Each entry is to be retyped exactly as it stands.

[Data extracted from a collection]
○ ○ ○ ○ ○ ○ ○

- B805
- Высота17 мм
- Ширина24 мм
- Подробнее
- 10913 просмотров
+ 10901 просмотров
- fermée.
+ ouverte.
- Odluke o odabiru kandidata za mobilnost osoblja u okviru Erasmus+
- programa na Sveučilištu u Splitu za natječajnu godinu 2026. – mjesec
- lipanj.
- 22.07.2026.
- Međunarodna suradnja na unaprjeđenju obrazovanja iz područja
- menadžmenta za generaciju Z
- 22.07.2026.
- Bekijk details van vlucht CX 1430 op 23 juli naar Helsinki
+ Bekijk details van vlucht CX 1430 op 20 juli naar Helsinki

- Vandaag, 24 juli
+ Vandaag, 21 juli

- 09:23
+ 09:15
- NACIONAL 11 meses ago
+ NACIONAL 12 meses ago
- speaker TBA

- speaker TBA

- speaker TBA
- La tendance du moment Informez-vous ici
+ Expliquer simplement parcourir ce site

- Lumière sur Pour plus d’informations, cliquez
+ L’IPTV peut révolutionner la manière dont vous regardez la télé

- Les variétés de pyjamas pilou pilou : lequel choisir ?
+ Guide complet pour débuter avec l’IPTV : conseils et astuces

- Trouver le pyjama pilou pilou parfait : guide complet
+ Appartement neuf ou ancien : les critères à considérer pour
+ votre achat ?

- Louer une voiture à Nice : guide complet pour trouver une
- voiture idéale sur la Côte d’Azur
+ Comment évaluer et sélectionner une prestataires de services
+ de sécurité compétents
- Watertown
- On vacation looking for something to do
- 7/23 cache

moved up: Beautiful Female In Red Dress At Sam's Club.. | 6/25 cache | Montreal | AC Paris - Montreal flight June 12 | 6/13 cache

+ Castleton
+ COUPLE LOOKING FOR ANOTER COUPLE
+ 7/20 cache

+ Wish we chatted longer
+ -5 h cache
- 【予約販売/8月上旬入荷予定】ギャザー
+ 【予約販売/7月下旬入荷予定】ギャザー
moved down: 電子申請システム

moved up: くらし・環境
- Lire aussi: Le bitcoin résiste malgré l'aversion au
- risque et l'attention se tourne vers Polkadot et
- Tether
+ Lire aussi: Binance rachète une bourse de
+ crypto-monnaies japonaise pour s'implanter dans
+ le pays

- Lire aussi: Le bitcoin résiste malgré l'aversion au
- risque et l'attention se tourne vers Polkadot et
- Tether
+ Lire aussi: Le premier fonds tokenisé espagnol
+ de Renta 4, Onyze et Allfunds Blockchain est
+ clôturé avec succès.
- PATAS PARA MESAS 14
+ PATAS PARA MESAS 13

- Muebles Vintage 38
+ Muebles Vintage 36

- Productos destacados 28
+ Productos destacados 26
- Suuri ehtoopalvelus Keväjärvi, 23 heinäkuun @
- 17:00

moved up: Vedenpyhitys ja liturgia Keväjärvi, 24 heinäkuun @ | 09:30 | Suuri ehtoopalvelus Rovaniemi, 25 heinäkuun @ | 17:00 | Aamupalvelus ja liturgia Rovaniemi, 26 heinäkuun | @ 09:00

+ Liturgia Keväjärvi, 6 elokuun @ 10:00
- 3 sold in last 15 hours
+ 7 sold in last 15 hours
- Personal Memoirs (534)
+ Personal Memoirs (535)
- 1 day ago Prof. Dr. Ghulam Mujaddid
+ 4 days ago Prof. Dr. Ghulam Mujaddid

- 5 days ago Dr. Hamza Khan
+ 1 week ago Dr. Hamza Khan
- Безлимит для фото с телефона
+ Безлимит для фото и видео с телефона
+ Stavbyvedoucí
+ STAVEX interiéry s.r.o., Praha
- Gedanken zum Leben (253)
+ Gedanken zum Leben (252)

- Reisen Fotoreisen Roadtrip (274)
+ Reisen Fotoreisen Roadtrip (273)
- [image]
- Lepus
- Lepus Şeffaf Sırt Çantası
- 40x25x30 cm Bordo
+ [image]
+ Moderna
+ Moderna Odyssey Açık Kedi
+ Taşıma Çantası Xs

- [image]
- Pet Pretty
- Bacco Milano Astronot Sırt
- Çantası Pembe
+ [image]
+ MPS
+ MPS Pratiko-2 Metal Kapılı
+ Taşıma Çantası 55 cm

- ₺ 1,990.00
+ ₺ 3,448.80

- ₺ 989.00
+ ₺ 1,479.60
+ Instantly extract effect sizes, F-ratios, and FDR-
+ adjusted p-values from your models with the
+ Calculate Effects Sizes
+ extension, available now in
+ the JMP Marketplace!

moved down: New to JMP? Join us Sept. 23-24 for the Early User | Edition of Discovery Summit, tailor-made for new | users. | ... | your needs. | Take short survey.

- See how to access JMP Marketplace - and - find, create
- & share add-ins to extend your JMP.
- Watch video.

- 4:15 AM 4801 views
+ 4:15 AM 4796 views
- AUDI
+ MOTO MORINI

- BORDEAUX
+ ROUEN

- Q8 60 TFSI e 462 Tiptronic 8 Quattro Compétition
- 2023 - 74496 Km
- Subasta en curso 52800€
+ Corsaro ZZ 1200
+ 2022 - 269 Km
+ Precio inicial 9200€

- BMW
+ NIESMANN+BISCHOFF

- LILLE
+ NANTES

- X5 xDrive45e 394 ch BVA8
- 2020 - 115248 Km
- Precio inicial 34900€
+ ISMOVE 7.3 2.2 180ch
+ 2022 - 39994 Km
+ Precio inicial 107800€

○ ○ ○ ○ ○ ○ ○

● Reply to the task
- B805
- Высота17 мм
- Ширина24 мм
- Подробнее
- 10913 просмотров
+ 10901 просмотров
- fermée.
+ ouverte.
- Odluke o odabiru kandidata za mobilnost osoblja u okviru Erasmus+
- programa na Sveučilištu u Splitu za natječajnu godinu 2026. – mjesec
- lipanj.
- 22.07.2026.
- Međunarodna suradnja na unaprjeđenju obrazovanja iz područja
- menadžmenta za generaciju Z
- 22.07.2026.
- Bekijk details van vlucht CX 1430 op 23 juli naar Helsinki
+ Bekijk details van vlucht CX 1430 op 20 juli naar Helsinki

- Vandaag, 24 juli
+ Vandaag, 21 juli

- 09:23
+ 09:15
- NACIONAL 11 meses ago
+ NACIONAL 12 meses ago
- speaker TBA

- speaker TBA

- speaker TBA
- La tendance du moment Informez-vous ici
+ Expliquer simplement parcourir ce site

- Lumière sur Pour plus d’informations, cliquez
+ L’IPTV peut révolutionner la manière dont vous regardez la télé

- Les variétés de pyjamas pilou pilou : lequel choisir ?
+ Guide complet pour débuter avec l’IPTV : conseils et astuces

- Trouver le pyjama pilou pilou parfait : guide complet
+ Appartement neuf ou ancien : les critères à considérer pour
+ votre achat ?

- Louer une voiture à Nice : guide complet pour trouver une
- voiture idéale sur la Côte d’Azur
+ Comment évaluer et sélectionner une prestataires de services
+ de sécurité compétents
- Watertown
- On vacation looking for something to do
- 7/23 cache

moved up: Beautiful Female In Red Dress At Sam's Club.. | 6/25 cache | Montreal | AC Paris - Montreal flight June 12 | 6/13 cache

+ Castleton
+ COUPLE LOOKING FOR ANOTER COUPLE
+ 7/20 cache

+ Wish we chatted longer
+ -5 h cache
- 【予約販売/8月上旬入荷予定】ギャザー
+ 【予約販売/7月下旬入荷予定】ギャザー
moved down: 電子申請システム

moved up: くらし・環境
- Lire aussi: Le bitcoin résiste malgré l'aversion au
- risque et l'attention se tourne vers Polkadot et
- Tether
+ Lire aussi: Binance rachète une bourse de
+ crypto-monnaies japonaise pour s'implanter dans
+ le pays

- Lire aussi: Le bitcoin résiste malgré l'aversion au
- risque et l'attention se tourne vers Polkadot et
- Tether
+ Lire aussi: Le premier fonds tokenisé espagnol
+ de Renta 4, Onyze et Allfunds Blockchain est
+ clôturé avec succès.
- PATAS PARA MESAS 14
+ PATAS PARA MESAS 13

- Muebles Vintage 38
+ Muebles Vintage 36

- Productos destacados 28
+ Productos destacados 26
- Suuri ehtoopalvelus Keväjärvi, 23 heinäkuun @
- 17:00

moved up: Vedenpyhitys ja liturgia Keväjärvi, 24 heinäkuun @ | 09:30 | Suuri ehtoopalvelus Rovaniemi, 25 heinäkuun @ | 17:00 | Aamupalvelus ja liturgia Rovaniemi, 26 heinäkuun | @ 09:00

+ Liturgia Keväjärvi, 6 elokuun @ 10:00
- 3 sold in last 15 hours
+ 7 sold in last 15 hours
- Personal Memoirs (534)
+ Personal Memoirs (535)
- 1 day ago Prof. Dr. Ghulam Mujaddid
+ 4 days ago Prof. Dr. Ghulam Mujaddid

- 5 days ago Dr. Hamza Khan
+ 1 week ago Dr. Hamza Khan
- Безлимит для фото с телефона
+ Безлимит для фото и видео с телефона
+ Stavbyvedoucí
+ STAVEX interiéry s.r.o., Praha
- Gedanken zum Leben (253)
+ Gedanken zum Leben (252)

- Reisen Fotoreisen Roadtrip (274)
+ Reisen Fotoreisen Roadtrip (273)
- [image]
- Lepus
- Lepus Şeffaf Sırt Çantası
- 40x25x30 cm Bordo
+ [image]
+ Moderna
+ Moderna Odyssey Açık Kedi
+ Taşıma Çantası Xs

- [image]
- Pet Pretty
- Bacco Milano Astronot Sırt
- Çantası Pembe
+ [image]
+ MPS
+ MPS Pratiko-2 Metal Kapılı
+ Taşıma Çantası 55 cm

- ₺ 1,990.00
+ ₺ 3,448.80

- ₺ 989.00
+ ₺ 1,479.60
+ Instantly extract effect sizes, F-ratios, and FDR-
+ adjusted p-values from your models with the
+ Calculate Effects Sizes
+ extension, available now in
+ the JMP Marketplace!

moved down: New to JMP? Join us Sept. 23-24 for the Early User | Edition of Discovery Summit, tailor-made for new | users. | ... | your needs. | Take short survey.

- See how to access JMP Marketplace - and - find, create
- & share add-ins to extend your JMP.
- Watch video.

- 4:15 AM 4801 views
+ 4:15 AM 4796 views
- AUDI
+ MOTO MORINI

- BORDEAUX
+ ROUEN

- Q8 60 TFSI e 462 Tiptronic 8 Quattro Compétition
- 2023 - 74496 Km
- Subasta en curso 52800€
+ Corsaro ZZ 1200
+ 2022 - 269 Km
+ Precio inicial 9200€

- BMW
+ NIESMANN+BISCHOFF

- LILLE
+ NANTES

- X5 xDrive45e 394 ch BVA8
- 2020 - 115248 Km
- Precio inicial 34900€
+ ISMOVE 7.3 2.2 180ch
+ 2022 - 39994 Km
+ Precio inicial 107800€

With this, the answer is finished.